Use build system infrastructure instead of custom scripts to manage API levels.
Through GROMACS 2021, we use source validation scripts and extra macros in various build system tools to reconcile documentation organization and visibility, and internal header usage in terms of declared API levels.
The heuristics are not particularly easy to resolve during development and are not enforced at the most useful times.
This is a proposal to use a combination of repository layout and basic CMake functionality to improve the clarity, maintainability, and rigor of API / header scoping. As a result, we will need less custom infrastructure (source tree checker scripts).

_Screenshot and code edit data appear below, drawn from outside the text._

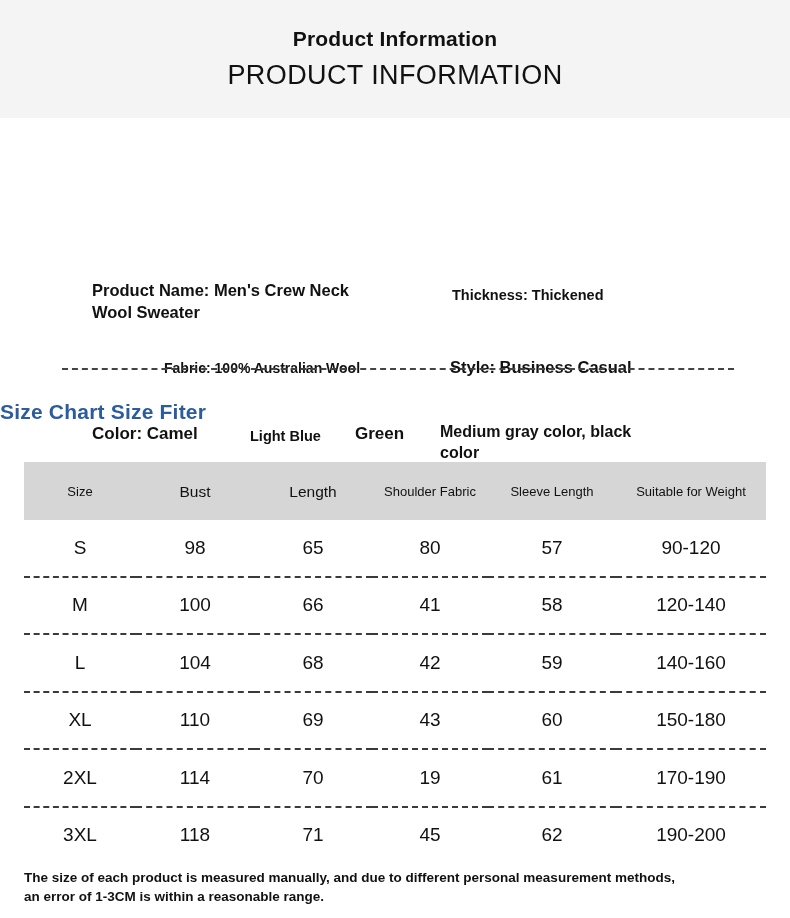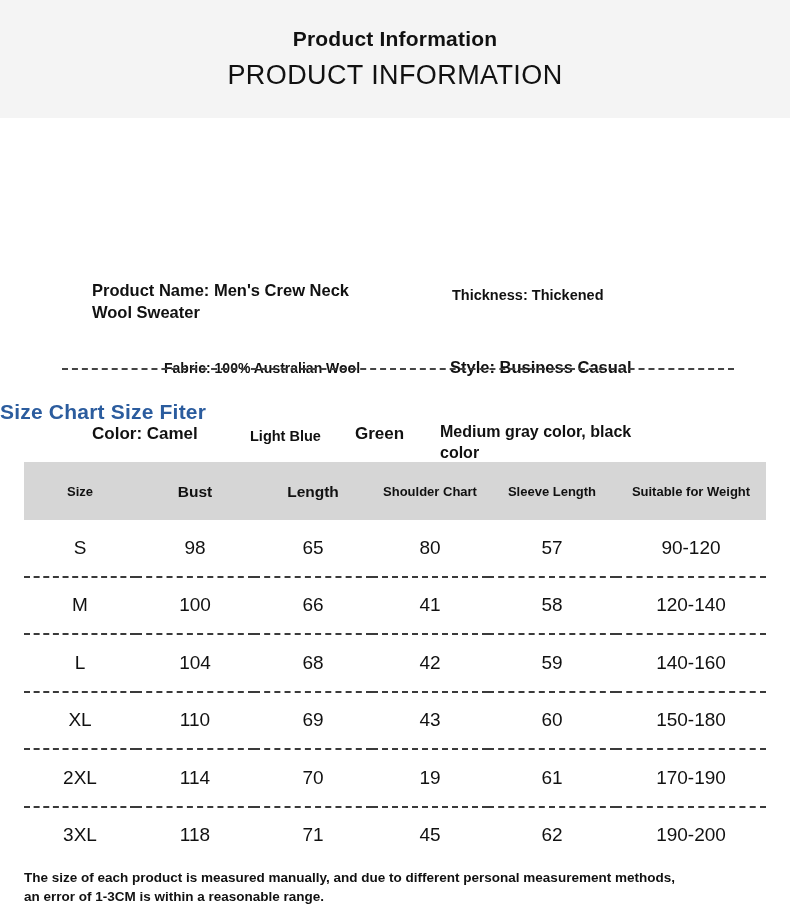--- a/index.html
+++ b/index.html
@@ -148,7 +148,7 @@
   table.sizes thead th {
     background: #d6d6d6;
     font-size: 13px;
-    font-weight: bold;
+    font-weight: normal;
     color: #111111;
     height: 58px;
     vertical-align: middle;

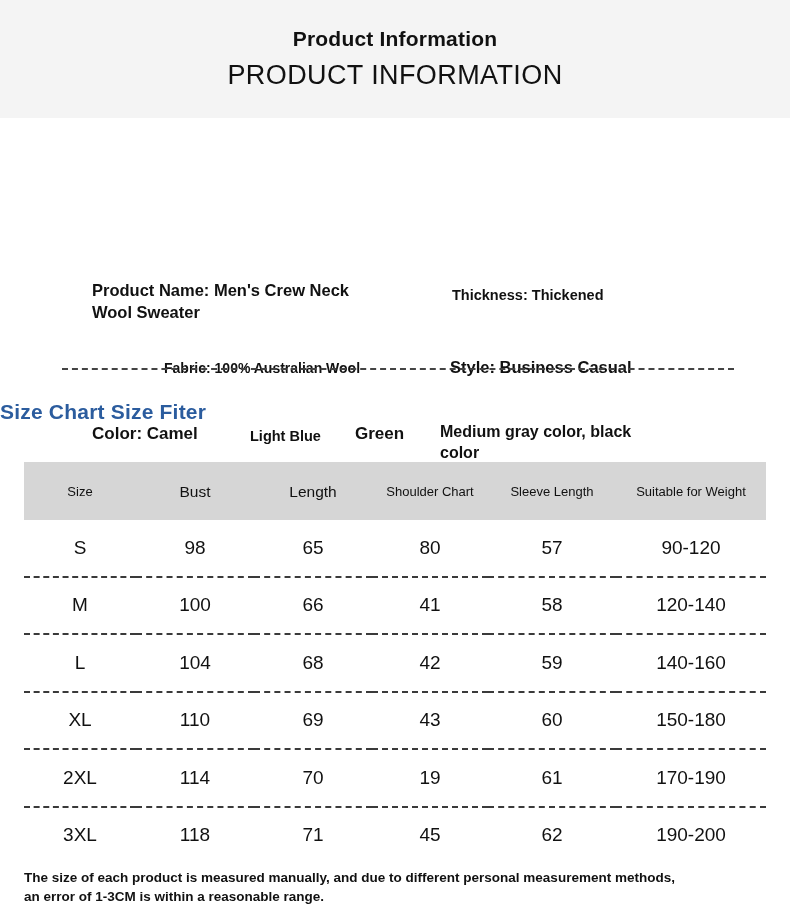--- a/index.html
+++ b/index.html
@@ -236,7 +236,7 @@
           <th>Size</th>
           <th class="big">Bust</th>
           <th class="big">Length</th>
-          <th>Shoulder Chart</th>
+          <th>Shoulder Fabric</th>
           <th>Sleeve Length</th>
           <th>Suitable for Weight</th>
         </tr>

Side benefits include decoupling from Doxygen in several ways that should make it easier to update our Doxygen version requirements in the future.
Proposal: Define API level and dependency policies via CMake
Module dependencies are explicit in the CMakeLists.txt.
Dependence on a target in api/
allows access to (one of the) installed API(s).
Additional build-tree-only targets provide interfaces within the build-tree / library-internal module public API.
This necessarily means that the sources and headers of all API levels
cannot stay mixed together the way they are. The ability to
#include "gromacs/moduleA_installed_header.h"
should not convey the
ability to #include "gromacs/moduleB_detail.h"
at build time.
moduleB_detail.h
would only be available as moduleB_detail.h
to
sources in the moduleB
target. moduleB_public.h
would only be
available to moduleA
as gromacs/moduleB_public.h
by depending on
moduleA in CMakeLists.txt.
api/gmxapi
and api/gmxapi/include/
demonstrate how this can
work.
However, applied within src/
, this confuses the current include
sorter script.
Headers are accidentally exposed because all of the modules in
src/gromacs/moduleX
have src/
in their include path.
The five headers in src/
could easily be moved to a subdirectory.
A target that exposes headers for inclusion without an additional path element
(e.g. #include "header.h"
) should not transitively allow headers to be
included through nested directories if those include paths are expected to
have different visibility or control.
Similarly, the headers that are accessible through #include "gromacs/header.h"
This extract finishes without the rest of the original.